» **Exercise brief**: Return each line of the listing that follows in which the string "units" can be found.

» **Source material**:
----

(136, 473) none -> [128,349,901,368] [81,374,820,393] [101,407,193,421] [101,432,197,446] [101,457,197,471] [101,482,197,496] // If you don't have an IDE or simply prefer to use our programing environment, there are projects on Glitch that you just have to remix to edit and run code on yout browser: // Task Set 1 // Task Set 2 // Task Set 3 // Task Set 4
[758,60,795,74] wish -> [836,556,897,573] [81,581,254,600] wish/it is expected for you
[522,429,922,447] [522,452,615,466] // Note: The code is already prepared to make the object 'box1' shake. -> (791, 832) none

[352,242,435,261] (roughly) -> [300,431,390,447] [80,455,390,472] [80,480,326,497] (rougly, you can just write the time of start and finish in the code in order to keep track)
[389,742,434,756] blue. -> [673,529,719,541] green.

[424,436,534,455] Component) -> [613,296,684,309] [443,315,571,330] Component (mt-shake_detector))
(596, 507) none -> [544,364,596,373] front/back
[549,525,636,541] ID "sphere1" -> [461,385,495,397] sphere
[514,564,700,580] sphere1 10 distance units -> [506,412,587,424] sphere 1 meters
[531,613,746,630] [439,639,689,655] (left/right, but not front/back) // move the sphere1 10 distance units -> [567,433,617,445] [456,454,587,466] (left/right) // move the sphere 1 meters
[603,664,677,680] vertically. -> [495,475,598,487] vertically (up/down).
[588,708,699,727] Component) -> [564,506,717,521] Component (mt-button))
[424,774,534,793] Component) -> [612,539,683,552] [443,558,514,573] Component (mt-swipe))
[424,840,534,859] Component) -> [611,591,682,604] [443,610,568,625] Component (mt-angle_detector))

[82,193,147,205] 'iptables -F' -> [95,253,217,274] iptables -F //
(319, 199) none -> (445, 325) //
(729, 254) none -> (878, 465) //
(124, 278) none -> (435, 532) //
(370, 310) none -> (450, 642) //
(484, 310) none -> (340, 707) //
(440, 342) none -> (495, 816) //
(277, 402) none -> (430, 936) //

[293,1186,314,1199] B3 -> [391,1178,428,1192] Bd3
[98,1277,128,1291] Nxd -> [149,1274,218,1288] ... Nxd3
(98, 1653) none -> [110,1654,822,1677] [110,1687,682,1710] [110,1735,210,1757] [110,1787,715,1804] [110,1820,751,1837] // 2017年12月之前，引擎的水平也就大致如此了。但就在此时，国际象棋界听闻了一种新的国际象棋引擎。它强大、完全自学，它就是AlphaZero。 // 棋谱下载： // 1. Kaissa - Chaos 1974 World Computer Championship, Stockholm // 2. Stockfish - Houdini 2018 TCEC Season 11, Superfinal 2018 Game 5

----

» **Finished exercise**:
[514,564,700,580] sphere1 10 distance units -> [506,412,587,424] sphere 1 meters
[531,613,746,630] [439,639,689,655] (left/right, but not front/back) // move the sphere1 10 distance units -> [567,433,617,445] [456,454,587,466] (left/right) // move the sphere 1 meters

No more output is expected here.